Fred Diamond: Actually, one of the other factors as you’re saying about this that’s just occurred to me is, sales professionals need to understand this. Most of our customers, especially in tech or finance related jobs, they want to keep their jobs. They’re not looking to hop as maybe some people in tech might. They want to keep their jobs for X number of years, which means they’re continuing to, especially at the high levels, I should say really at the director level, maybe there’s a lot of turnover, of course, in C-suites, if you will. But they want to keep working. They have a passion typically, once they get to that level for what their customer’s doing, and the ability of their partners, these great sales professionals, like we’re talking about, to understand that, to work with them together for decades as well, brings a lot of value to the equation.
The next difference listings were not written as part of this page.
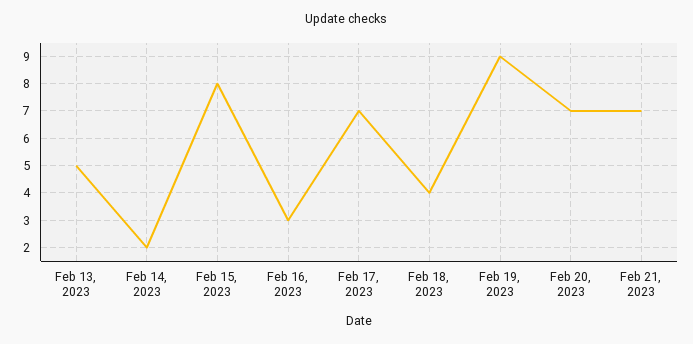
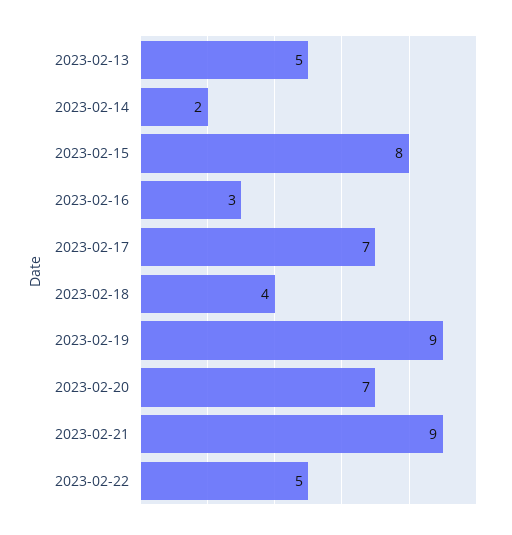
Feb 21, 2023: 7 -> 9
2023-02-22: none -> 5

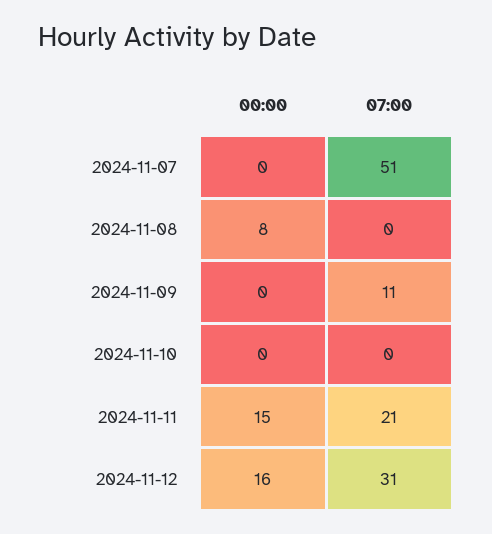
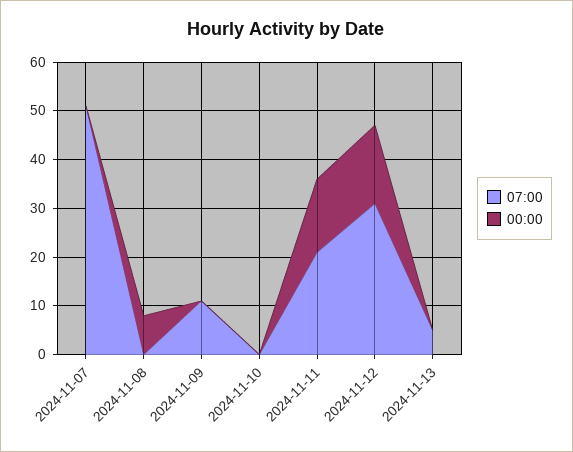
07:00, 2024-11-13: none -> 5
00:00, 2024-11-13: none -> 0

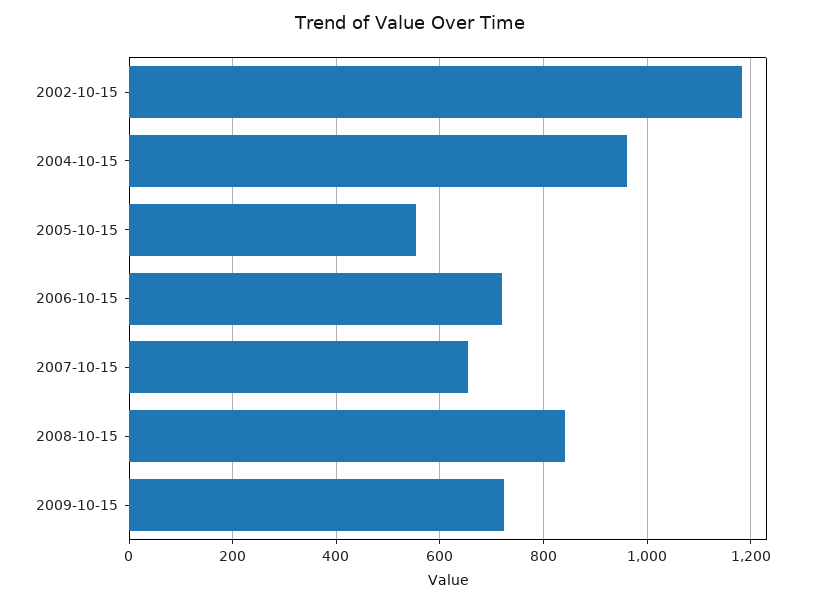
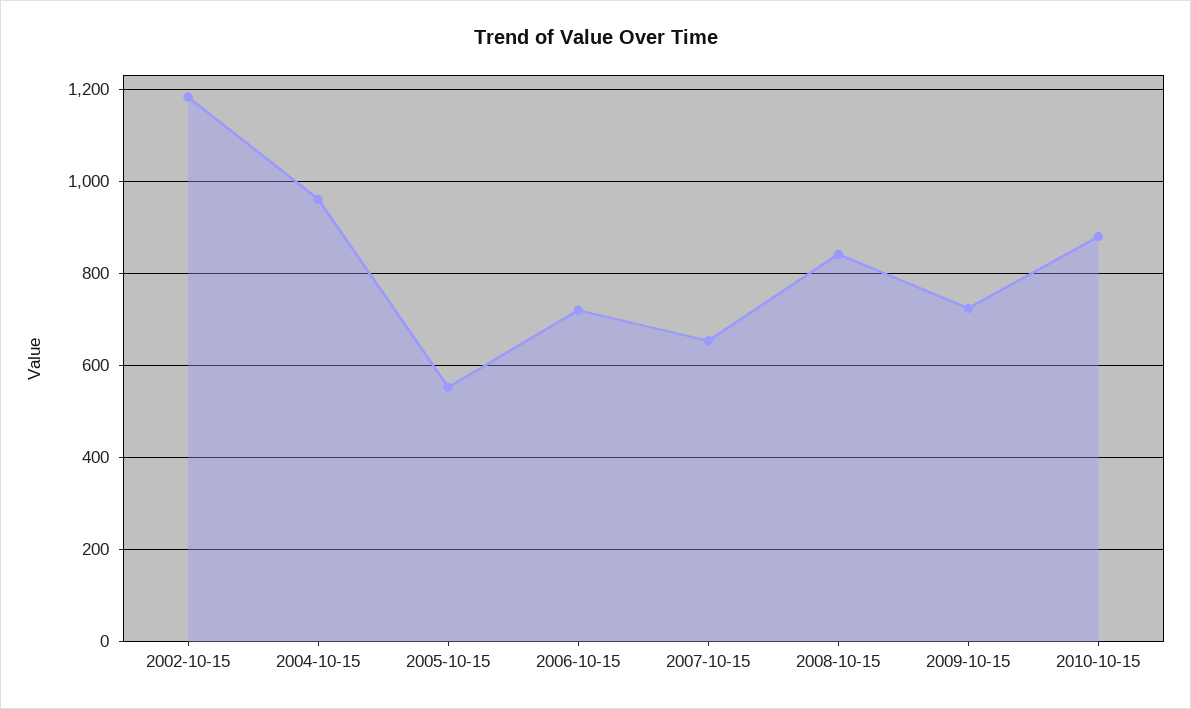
2010-10-15: none -> 880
Rick Herrmann, once again, I want to acknowledge you. I want to thank you for the great insights today. Why don’t you give us one final action step? We typically like to end the Sales Game Changers Podcast with something specific. You’ve given us a lot of great ideas, but give us something specific that sales professionals can do right now, or should do right now, to take their sales career to the next level.

Rick Herrmann: I’ll give you a couple. I talked about going back to the basics. No matter where you are in your career in sales, if you’ve been at it for three decades, maybe go back, dust off some of your favorite books, and just go back and just remind yourself of what those basics are. If you’re new to the sales profession, then seek out good mentors and people that can really help you put some of those things into practice.

Probably the most important thing is focus relentlessly on your customers. We are constantly pulled in a lot of different directions. Our companies pull us in a lot of different directions. It’s okay to say no to things. If you focus relentlessly on your customer, that’s what we’re all getting paid to do, and that’s what your customer needs you to do. Think about bringing compelling value, delivering outcomes, and focus relentlessly on your customers.

Then maybe the last piece of advice is sales takes us away from our loved ones. It’s a demanding profession. Make sure that you stay in balance. My last advice is whether it’s friends or family, go give them a hug and tell them you love them. Make sure that you stay in balance as you pursue your professional objectives.